This has some comforting implications.
Once you know heartfelt candor is more effective than canned quips in starting a meaningful conversation, the idea of "breaking the ice" becomes easy. Too many of us believe "breaking the ice" means coming up with a brilliant, witty, or extravagantly insightful remark. But few among us are Jay Leno or David Letterman. When you realize the best icebreaker is a few words from the heart, the act of starting a conversation becomes far less daunting.
Again and again I'm surprised by the power of the vulnerability principle in the art of making small talk. Recently I attended a Conference Board meeting, an annual gathering for executives in marketing and communications. As is the custom, participants gather for a dinner the night before the event.
That night, sitting around the table were the heads of marketing for companies like Wal-Mart, Cigna, Lockheed, Eli Lilly, eBay, and Nissan. All of them were people who managed significant marketing budgets. Their importance to my business is significant. This was an occasion that called for my being at my best.
Problem was, I left my best somewhere over Pittsburgh on the flight there. The soundtrack of my life that night was the "Blues." Hours before, I had received the final and definitive e-mail that confirmed my worst fears: I was single again. I had just experienced the end of a traumatic and emotionally draining breakup. I was in no mood to talk.
Sherry, the woman I was sitting beside, whom I had just met, had no idea I wasn't being myself. As the conversation raged on at the dinner table, I realized I was doing all the things I tell people never to do. I was hiding behind polite, inconsequential questions about nothing in particular.
Here we were, Sherry and I, looking at each other and talking, but really saying nothing. It was clear we both couldn't wait for the check.
At some point, I recognized how absurd I was behaving. I've always told people I believe that every conversation you have is an invitation to risk revealing the real you. What's the worst that can happen? They don't respond in kind. So what. They probably weren't worth knowing in the first place. But if the risk pays off, well, now you've just turned a potentially dull exchange into something interesting or even perhaps personally insightful—and more times than not, a real relationship is formed.
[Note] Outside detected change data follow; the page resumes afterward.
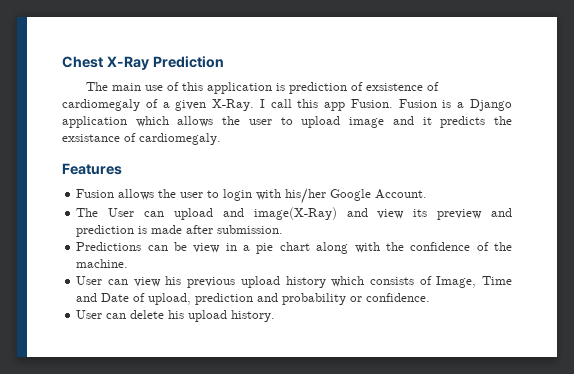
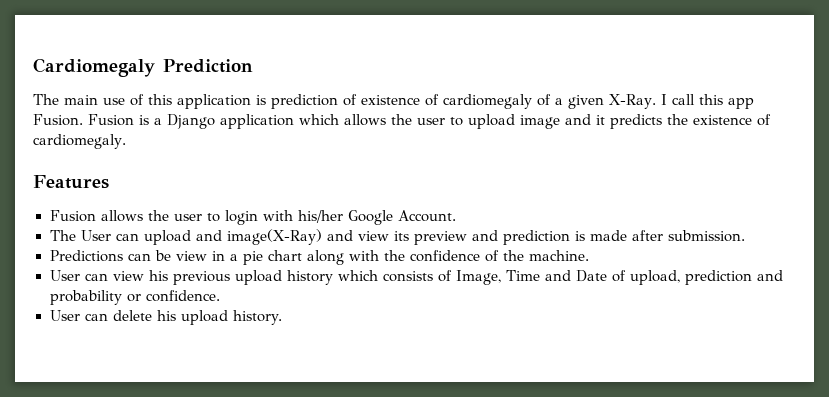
[62,56,149,70] Chest X-Ray -> [33,58,155,77] Cardiomegaly
[365,83,423,91] exsistence -> [361,95,420,105] existence
[62,134,120,142] exsistance -> [693,115,752,125] existence

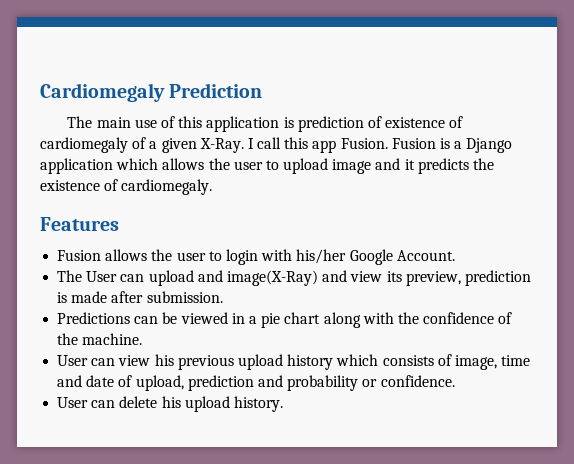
[413,230,498,245] preview and -> [405,271,461,286] preview,
[175,251,207,261] view -> [180,312,228,324] viewed
[455,270,607,285] Image, Time and Date -> [454,355,531,370] [57,375,115,387] image, time and date

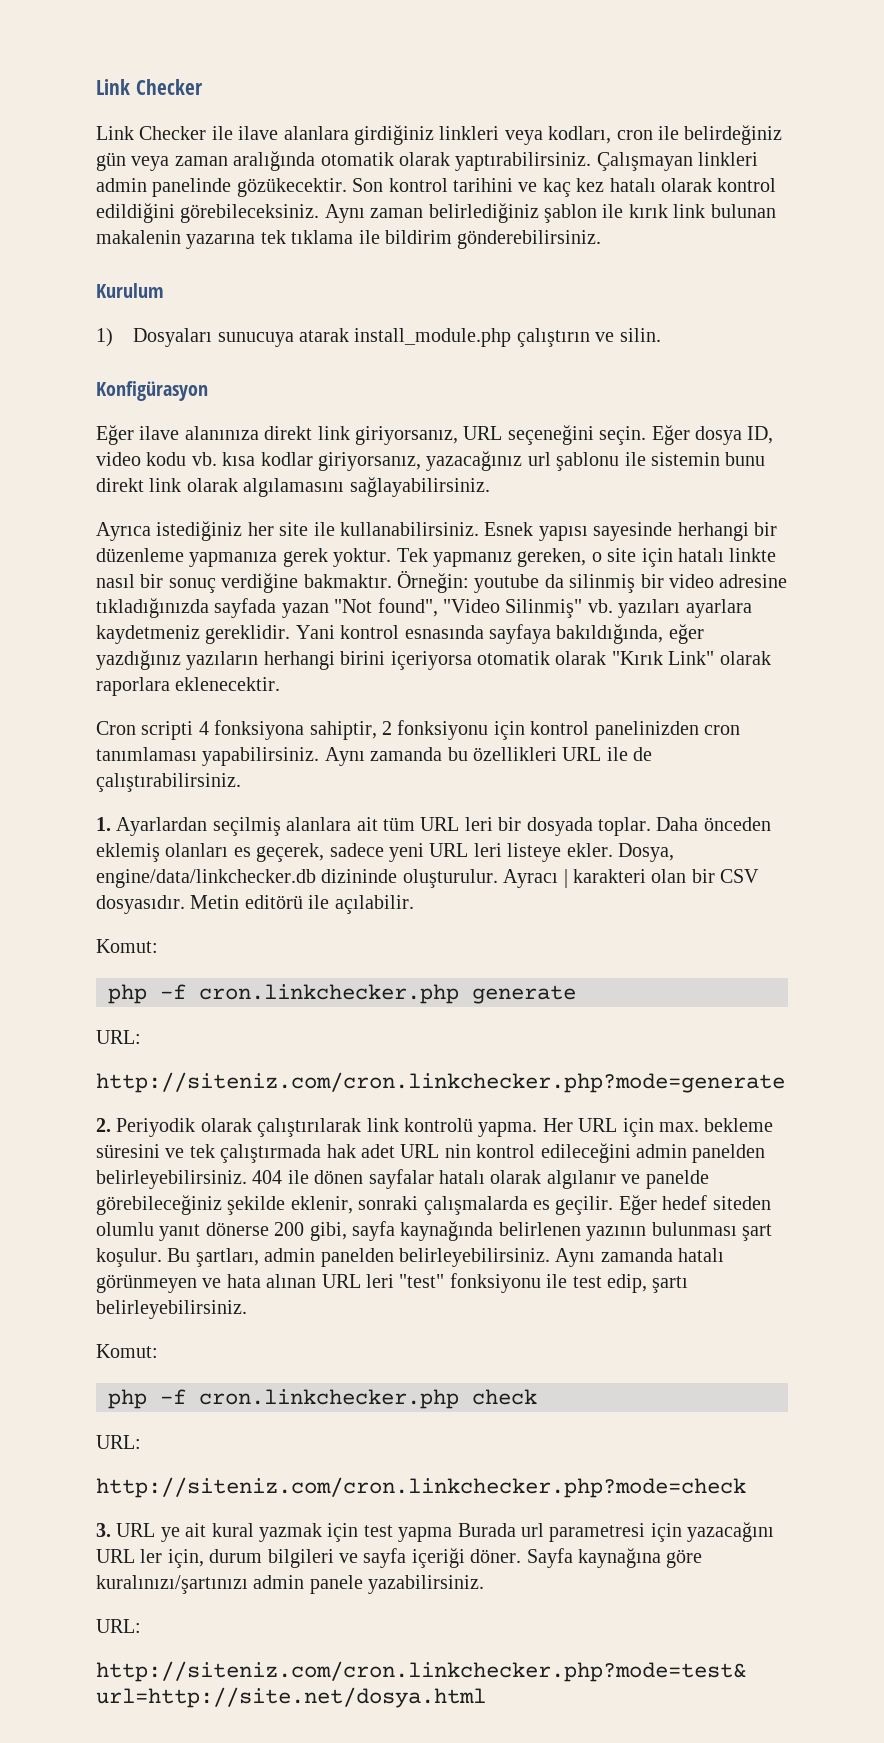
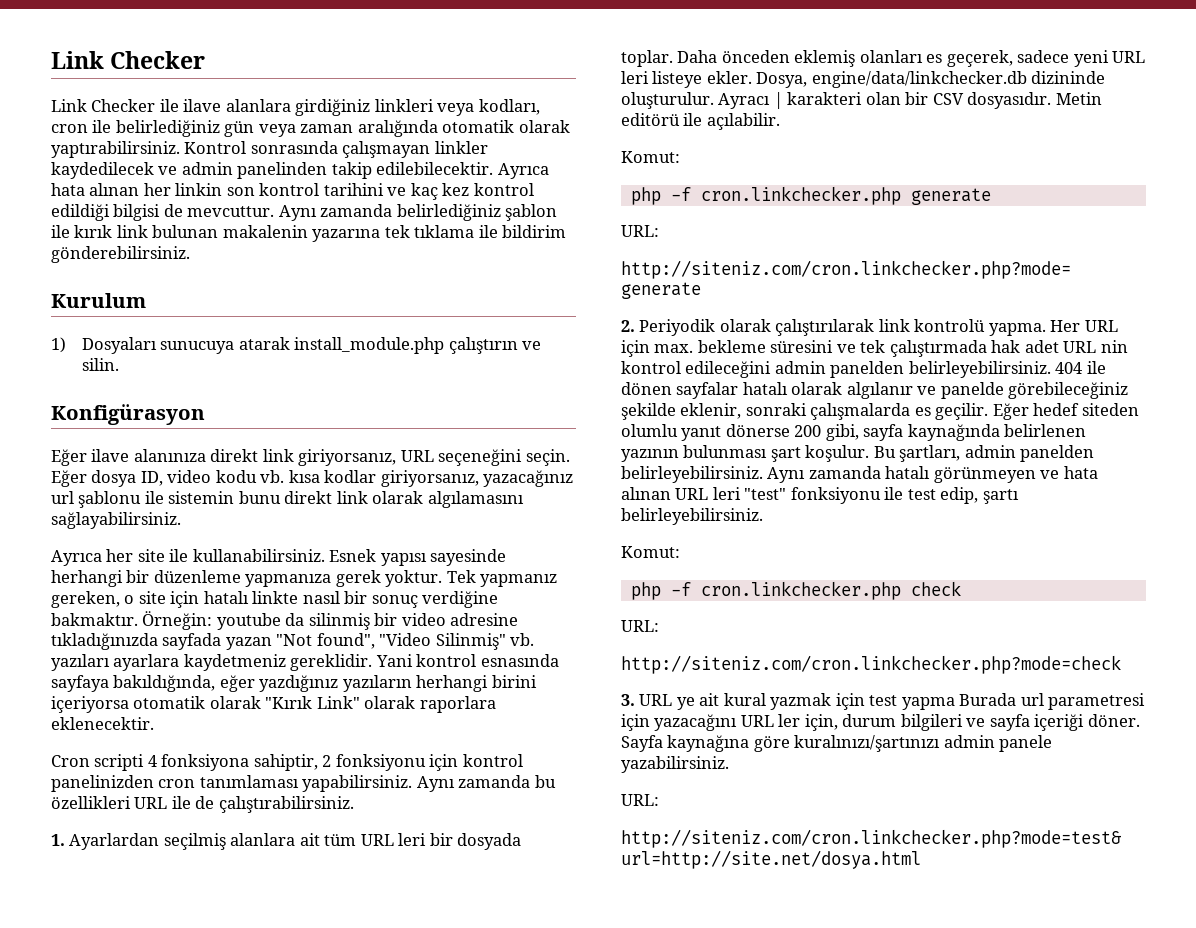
[684,125,783,145] belirdeğiniz -> [115,120,220,137] belirlediğiniz
[596,152,759,171] [96,178,384,197] Çalışmayan linkleri admin panelinde gözükecektir. Son -> [184,141,488,158] [51,162,549,179] [51,183,255,196] Kontrol sonrasında çalışmayan linkler kaydedilecek ve admin panelinden takip edilebilecektir. Ayrıca hata alınan her linkin son
[609,178,777,192] [96,203,424,223] hatalı olarak kontrol edildiğini görebileceksiniz. Aynı zaman -> [473,183,534,196] [51,204,393,221] kontrol edildiği bilgisi de mevcuttur. Aynı zamanda
[156,521,243,541] istediğiniz -> (102, 558) none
It was at that point that I just came out and said what I was feeling. "You know, Sherry, I've got to apologize. We don't know each other very well, but I tend to be a whole lot more fun than I'm being this evening. It's been a tough day. I just had a board meeting where my board members put me through the wringer. More important, I just suffered a pretty difficult breakup and it's still got me down." Just like that, the rabbit was out of the hat. A risky opening, a flash of vulnerability, a moment of truth, and the dynamics of our conversation changed instantly.
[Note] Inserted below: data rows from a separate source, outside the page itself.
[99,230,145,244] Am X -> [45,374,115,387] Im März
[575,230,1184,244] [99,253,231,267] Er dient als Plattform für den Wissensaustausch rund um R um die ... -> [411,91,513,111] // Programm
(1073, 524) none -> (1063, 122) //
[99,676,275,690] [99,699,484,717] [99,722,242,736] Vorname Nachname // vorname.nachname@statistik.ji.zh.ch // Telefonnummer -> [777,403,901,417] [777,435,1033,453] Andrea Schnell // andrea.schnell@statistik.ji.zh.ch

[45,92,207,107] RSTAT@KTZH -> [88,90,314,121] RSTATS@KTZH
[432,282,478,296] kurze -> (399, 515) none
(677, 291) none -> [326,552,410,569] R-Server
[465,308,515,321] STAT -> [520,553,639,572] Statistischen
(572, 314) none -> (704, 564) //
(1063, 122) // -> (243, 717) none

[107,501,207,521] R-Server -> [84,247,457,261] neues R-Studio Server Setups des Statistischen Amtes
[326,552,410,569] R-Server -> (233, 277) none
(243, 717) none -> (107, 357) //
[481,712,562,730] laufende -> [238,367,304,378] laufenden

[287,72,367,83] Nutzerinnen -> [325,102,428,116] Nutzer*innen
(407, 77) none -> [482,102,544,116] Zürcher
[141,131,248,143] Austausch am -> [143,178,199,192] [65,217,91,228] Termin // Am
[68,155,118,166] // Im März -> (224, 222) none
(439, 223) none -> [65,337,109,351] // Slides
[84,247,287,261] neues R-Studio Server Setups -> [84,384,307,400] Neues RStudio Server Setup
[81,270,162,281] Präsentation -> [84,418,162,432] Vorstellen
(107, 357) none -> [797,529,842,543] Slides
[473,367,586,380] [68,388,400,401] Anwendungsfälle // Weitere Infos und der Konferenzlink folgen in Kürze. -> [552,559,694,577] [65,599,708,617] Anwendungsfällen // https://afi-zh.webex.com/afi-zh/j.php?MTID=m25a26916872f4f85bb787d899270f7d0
Sure, she could have felt uncomfortable with such a personal admission. Instead, it put her at ease. "Oh my, that's no problem. Trust me, I understand. Everybody goes through it. Let me tell you about my divorce."
We became engaged in ways we hadn't expected. Sherry's shoulders relaxed. Her face loosened. She opened up. I felt drawn into the conversation for the first time that night. She went on to tell me about her painful divorce and all the things she had gone through in the months after it. All of a sudden, the discussion went into the emotional ramifications of breakups and how challenging they can be. For both of us, it turned out to be a cathartic moment. More than that, Sherry gave me some wonderful advice.
What happened next surprised even me. Upon hearing our conversation, several normally buttoned-up members of the group stopped their conversation and were drawn to ours. The entire table bonded over the very common trials and tribulations of marriage and relationships: men, women, gay, straight, it didn't matter. People who had been pensive and withdrawn were suddenly giving personal testimonies while the rest of us joined in supportive stories of our own. By evening's end, we were laughing and talking intimately; it turned into one incredible dinner. Today, I really look forward to seeing my friends at this quarterly event. They are important people to me—yes, some of them have become customers, but more of them are real friends I feel I can count on.
The message here is that we can go through life, particularly conferences and other professional gatherings, making shallow, run-of-the-mill conversation with strangers that remain strangers. Or we can put a little of ourselves, our real selves, on the line, give people a glimpse of our humanity, and create the opportunity for a deeper connection. We have a choice.
These days, I rarely blanch at the chance to introduce topics of conversation that some consider off-limits. Spirituality, romance, politics—these are some of the issues that make life worth living.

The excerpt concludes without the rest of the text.